The Trades Union Congress (TUC) has gathered many examples of the effect of high temperatures. During hot summers, for example, employees are more prone to trip or slip. And those staff that work with computers often suffer from stress, tension and tiredness. It’s never ideal for your staff to suffer from heat stress in the workplace.
For manual workers, the effects of working in hot conditions are just as bad. The TUC has reports of fainting, dizziness and cramps. For some workers, the heat also places a dangerous burden on lungs and hearts. In extreme temperatures workers can become very unwell due to the effects of heat.
Other common medical conditions associated with working in overheated workplaces include asthma, throat infections, and rhinitis. In hot countries such as Australia there have been well documented cases of workers dying on the job due to the effects of heat in their work environment.
Recommendations for the UK
In the absence of a legal ruling, the TUC has recommended maximum safe working temperatures. These are 27ºC for manual workers, and 30ºC for sedentary workers.

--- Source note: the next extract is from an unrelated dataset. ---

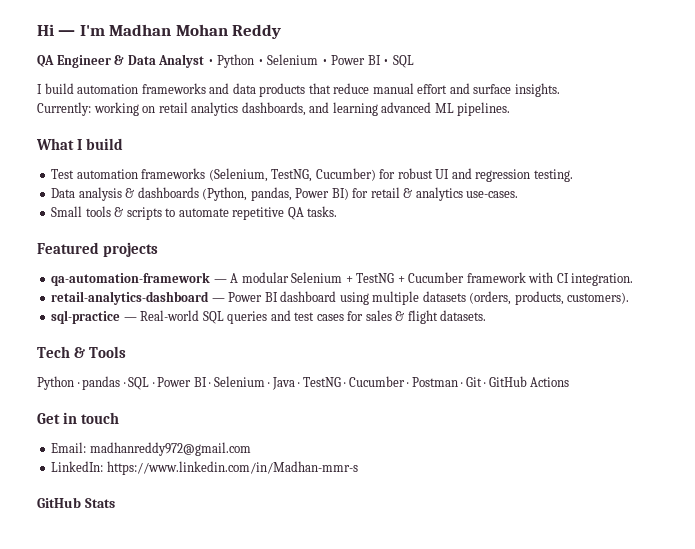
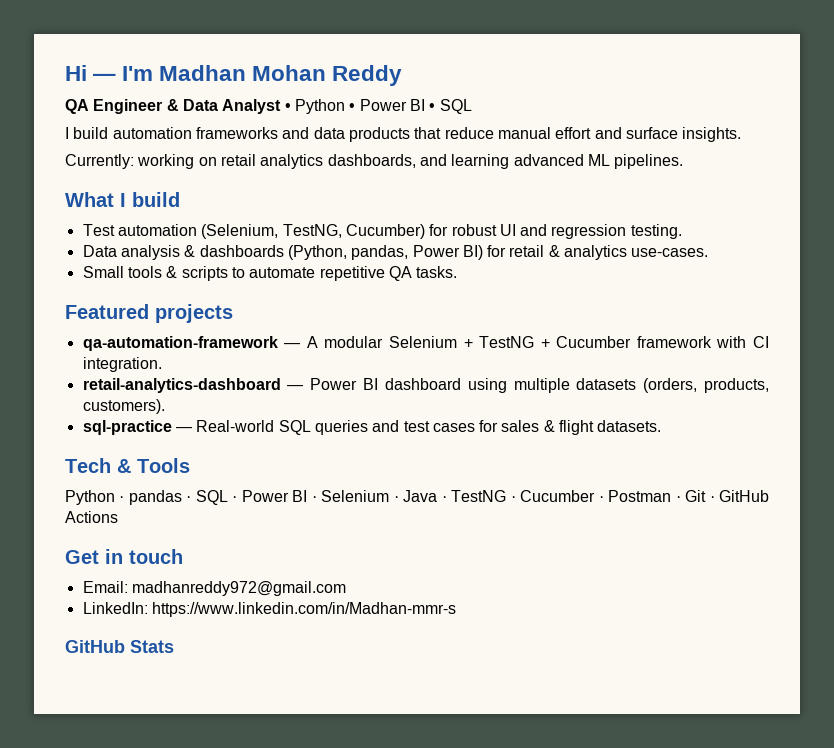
- QA Engineer & Data Analyst • Python • Selenium • Power BI • SQL
+ QA Engineer & Data Analyst • Python • Power BI • SQL
- Test automation frameworks (Selenium, TestNG, Cucumber) for robust UI and regression testing.
+ Test automation (Selenium, TestNG, Cucumber) for robust UI and regression testing.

If you are an employer it is important to consider the welfare of your employees. If you take reasonable steps to provide a reasonable safe workplace temperature your employees will be more productive.
Controlling High Workplace Temperatures
In an office, employers may be able to keep the maximum temperature below 30ºC. They can do this with suitable ventilation and shades.
Suitable ventilation can take the form of air conditioning, open windows and fans. These measures can help to keep the air fresh. Stuffy air interferes with workers’ concentration, and can raise the temperature to uncomfortable levels.
If employers use air conditioning, they need to ensure that engineers regularly service and maintain the systems. Badly functioning air conditioning has led to examples of increased rather than lower temperatures.
Employers can also make staff more comfortable by allowing a sensible dress code and by ensuring there are regular breaks for cooling drinks.
Controlling safe working temperatures for people doing manual work outdoors in the heat is more difficult. The TUC suggests that such workers have regular breaks and drink a lot of water. It also proposes that management arranges for workers to rotate to jobs in shaded areas whenever possible.
Controlling Low Workplace Temperatures
In an office or shop, the obvious way to maintain the minimum safe working temperature is by using heaters.
For outdoor manual workers, employers should supply adequate warm clothing. Manual workers should also have frequent hot drinks.
- The TUC viewpoint on the case for maximum safe temperatures in the UK workplace.
- The UK health and safety executive guidelines regarding safe temperatures in the workplace.
Temperatures at Work FAQ’s
Our FAQ’s give quick answers to all your concerns and questions about temperatures in your place of work.
UK law does not set limits on working temperatures, it simply suggests they should be “reasonable”. The TUC argues that a maximum temperature of 27 degrees would be appropriate for environments such as kitchens.
If temperatures at work are extremely hot or cold, there is no legal temperature at which you can refuse to work. Whilst UK health and safety legislation does specify suggested minimum temperatures, these are not enforced. Current guidelines do not have any mention of high temperatures at work.